The SID scale builds on the assumption that the extent to which individuals feel personal discomfort in response to a disclosure is correlated with the extent to which they disclose truly sensitive information. A perception that information is sensitive is a necessary, but insufficient, condition for sensitive information disclosures. For example, overweight or anorexic people will likely find a question about their weight to be much more sensitive than people of average or healthy weights. A physically average individual responding to a question about his or her weight would not be considered to have engaged in sensitive information disclosures because divulging such information is likely not psychologically risky. Further, it is possible for self-confident, overweight individuals to not be bothered by their weight. Such individuals would not perceive any social risk in revealing their true weight. We would again expect such disclosure to score low on our SID scale, even though such a disclosure might open them to public ridicule; they are apathetic to what other people think about their weight. Yet, in obvious contrast, those individuals who perceive their true weight as sensitive information cannot be considered to engage in disclosure if they do not reveal their true weight. Thus, the PI and PD dimensions comprise two complementary parts of the whole self-disclosure picture.

Future research

This aforementioned dichotomy between the PD and PI dimensions of the SID scale suggests several opportunities for future research. First, because the SID scale produces self-reported data, it can also measure the subjective vulnerability a disclosure induces. Although it is necessary for a risk-oriented SID measure to be self-reported, it is important to acknowledge that self-report data are notoriously prone to social desirability bias, especially when sensitive information is gathered (Gnambs & Kaspar, 2015; Tourangeau & Yan, 2007). Future research could utilize the SID scale as one of several measures that includes those capable of providing validation of truthfulness. For example, participants could be weighed after they were asked to disclose their weight. This would enable objective evaluation of the honesty of participants’ responses, an obvious difficulty when soliciting from participants potentially sensitive disclosures based on attitudes or unobservable recollections. Such studies would allow researchers to directly assess the correlation between participants’ honesty and the amount of after-disclosure negative emotion or vulnerability reported by participants. Additionally, studies that incorporate a qualitative analysis of the verbatim responses could provide insights into the correlation between self-report measures and elements of disclosure such as the breadth, depth, and content of disclosures.

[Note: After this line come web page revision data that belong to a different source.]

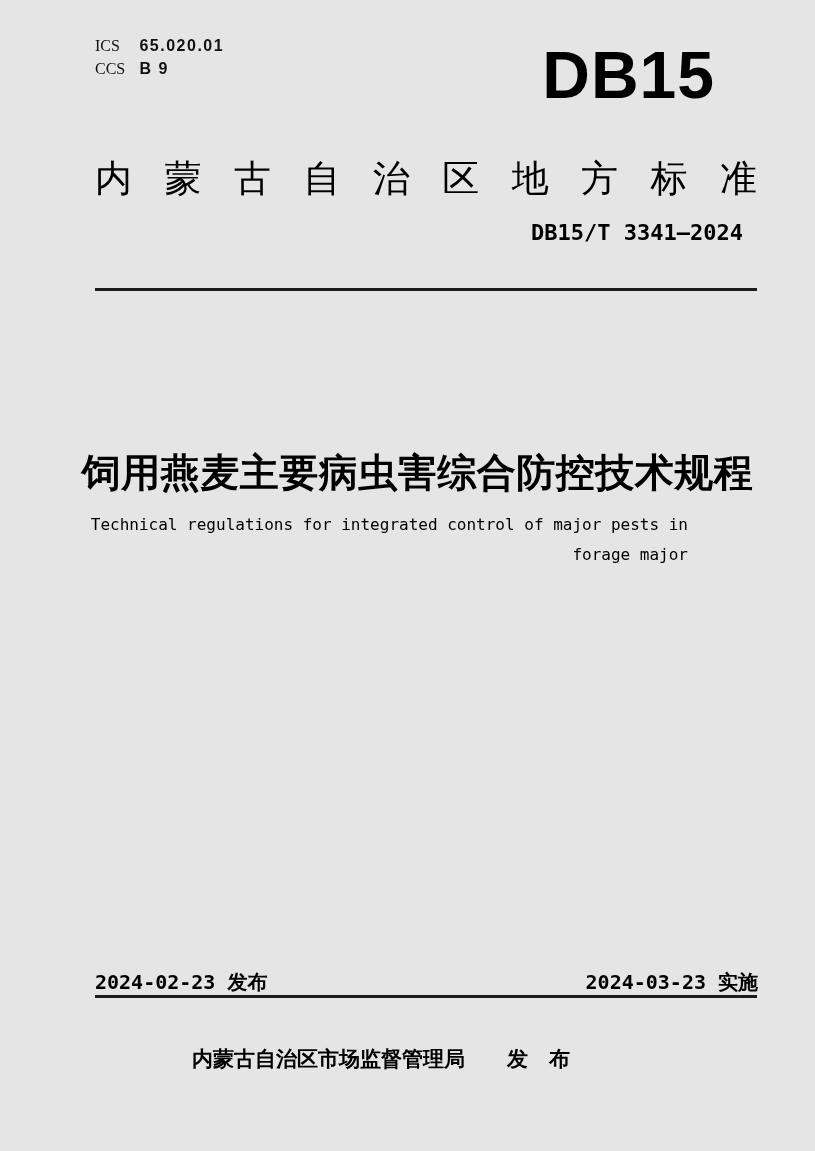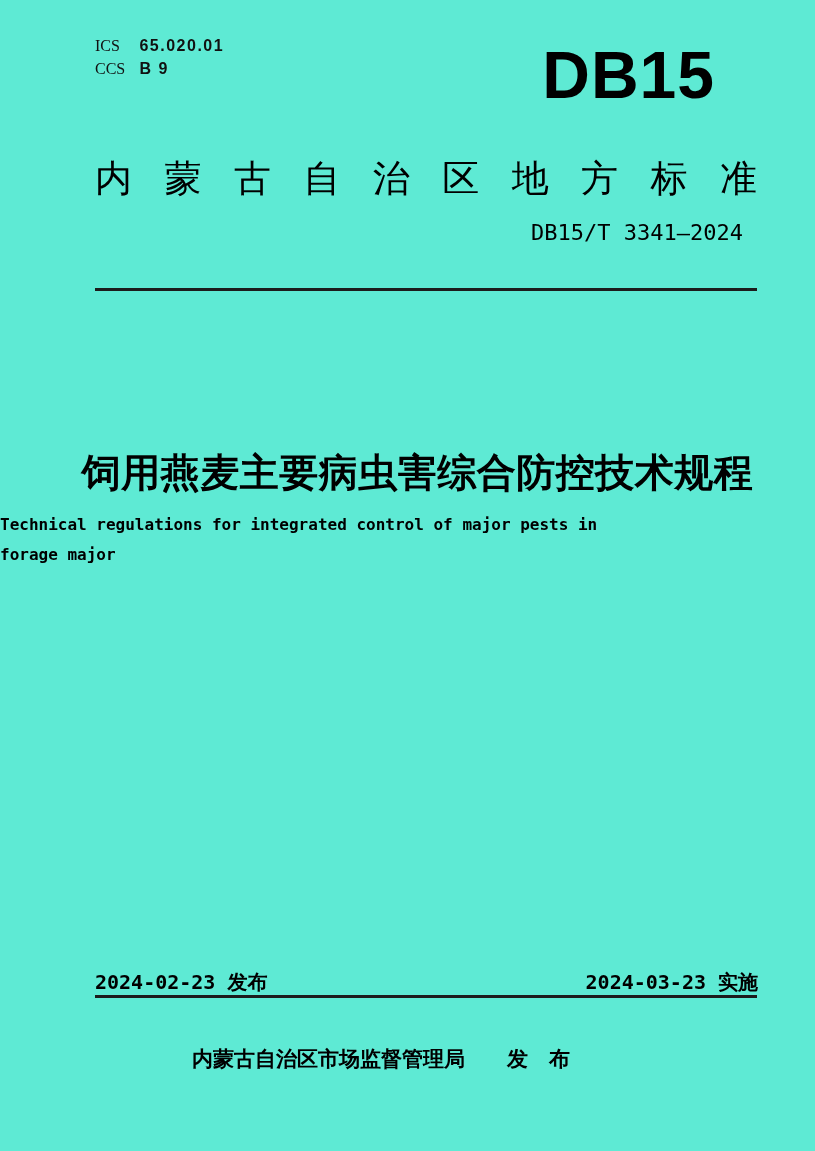"ICS 65.020.01" .page { background: #5eead4 -> #e5e5e5 }
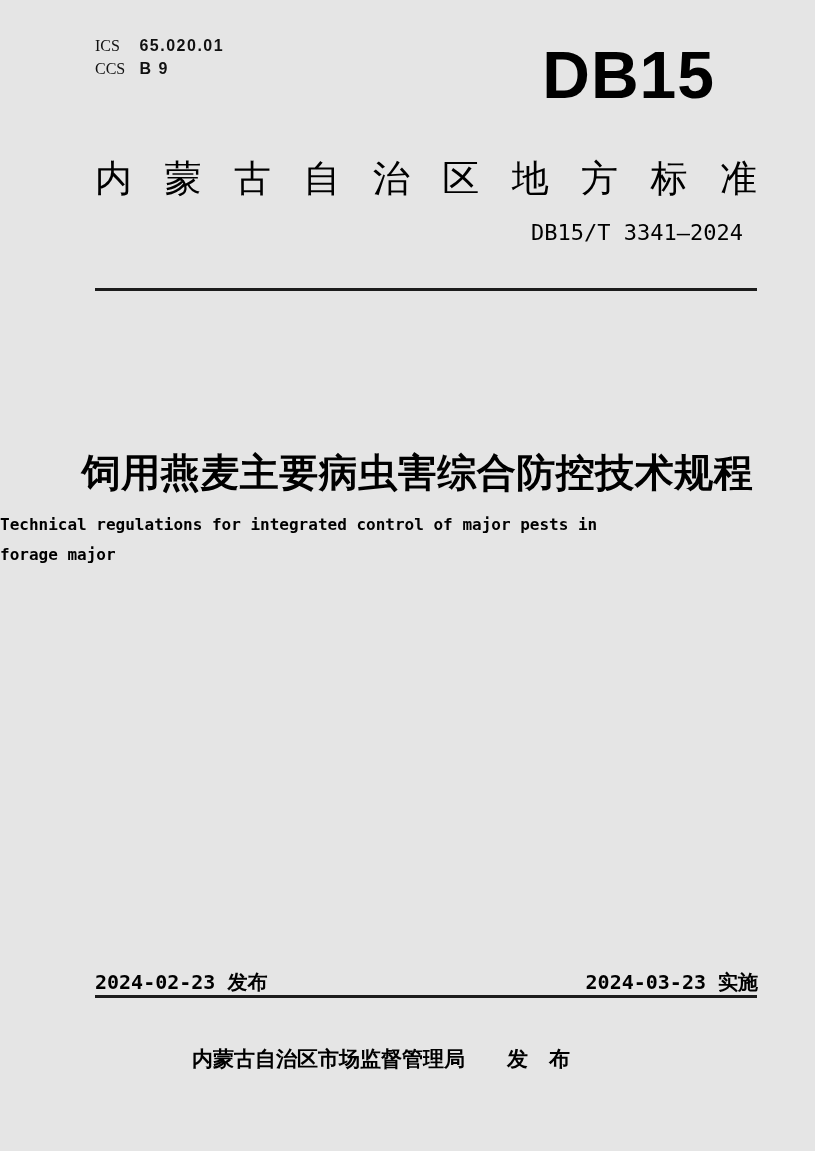"DB15/T 3341—2024" .std-code { font-weight: 400 -> 700 }
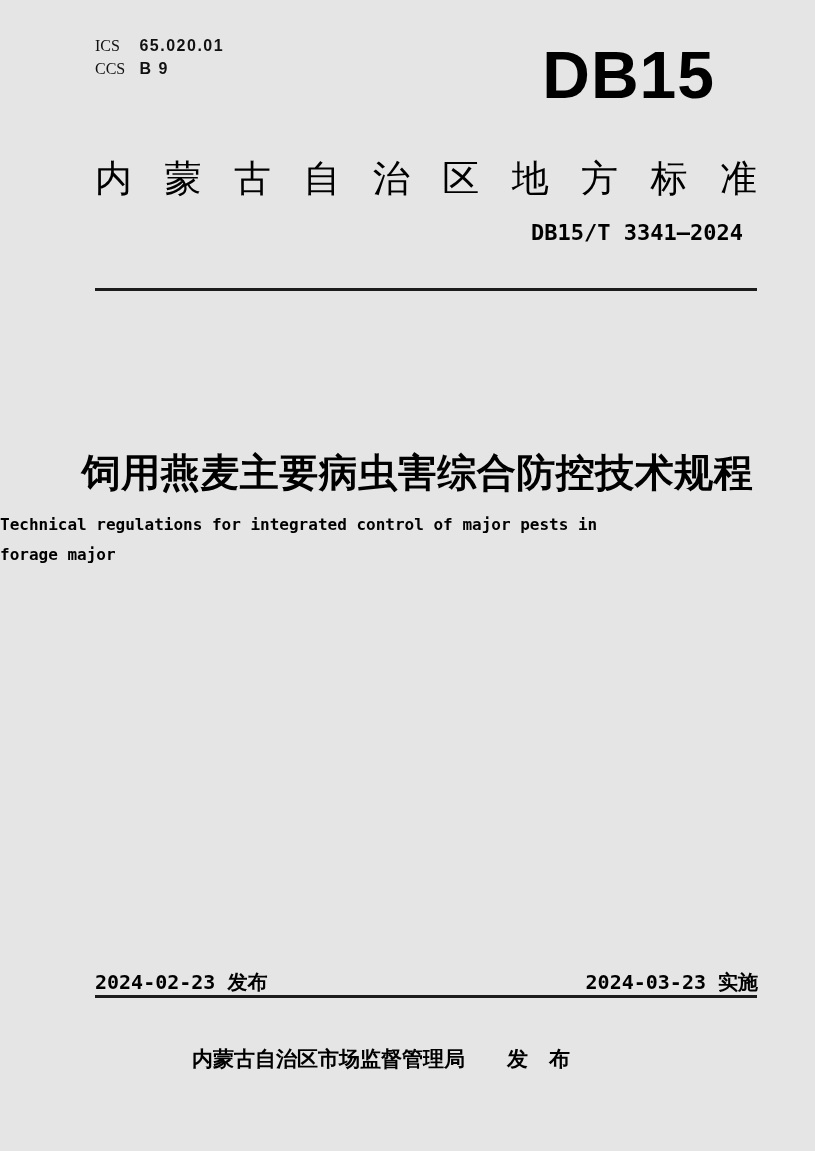"Technical regulations for integrated" .title-en { font-weight: 700 -> 400; text-align: left -> right }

Although the SID scale obviously enables researchers to measure SID as a dependent variable and thereby compare the effectiveness of different interviewing techniques, future research opportunities also abound in distinguishing between the elements that can cause non-disclosure. For example, people may not want, or be able, to recall a fitting answer to the question at hand. We suspect that some of our participants simply could not think of something they felt guilty about in the time allotted. Some participants may have arrived at a fitting answer if given enough time, whereas others may truly not feel guilty about anything. When evaluating the effectiveness of different methods of eliciting disclosure, it is important that such nonresponses not be confused with a lack of willingness to disclose. Similarly, some people are better able to articulate sensitive information than others and some are more naturally prone to be open than others. Being able to independently measure these potential confounds will allow researchers to systematically determine whether their interview manipulations (e.g., environment, question phrasing, and interviewer characteristics) are effectively increasing individuals’ willingness to disclose.

A potential limitation of the SID scale is that the measures are directed toward a specific question. For studies involving numerous sensitive questions/topics, this could be problematic as it would require repeating the scale multiple times. One solution would be the split-ballot method we employed in Study 1 that randomized the questions respondents rated on the SID scale. In many cases, sensitive information disclosure research deals with a limited set of topics, sometimes only one (e.g., drug use, sexual practices, income, etc.), which are assessed for sensitivity at the topic level. Future research could determine whether the SID scale items could be modified to replace wording of “this question” with “this interview” (allowing for a mix of topics), or even “questions about X topic,” without compromising the scale’s reliability or validity. Also, although the scale is relatively short (i.e., 11 items), future research could determine whether the scale could be shortened, particularly the Personal Discomfort dimension.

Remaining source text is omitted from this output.